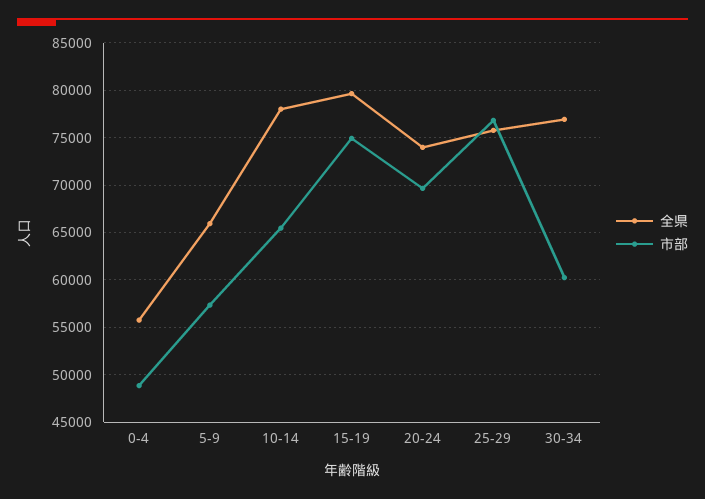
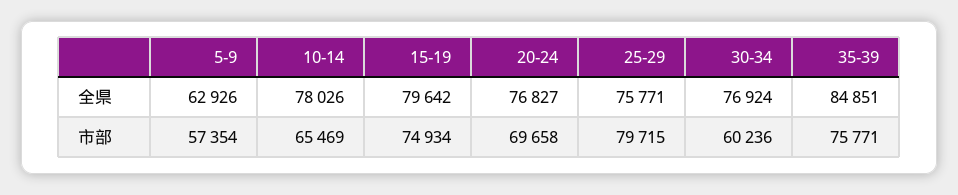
全県, 0-4: 56000 -> none
市部, 0-4: 49000 -> none
全県, 5-9: 66000 -> 62926
全県, 20-24: 74000 -> 76827
市部, 25-29: 77000 -> 79715
全県, 35-39: none -> 84851
市部, 35-39: none -> 75771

· · ·

Prompt: Return the material above exactly; the images stay out.

Output below:
全県, 0-4: 56000 -> none
市部, 0-4: 49000 -> none
全県, 5-9: 66000 -> 62926
全県, 20-24: 74000 -> 76827
市部, 25-29: 77000 -> 79715
全県, 35-39: none -> 84851
市部, 35-39: none -> 75771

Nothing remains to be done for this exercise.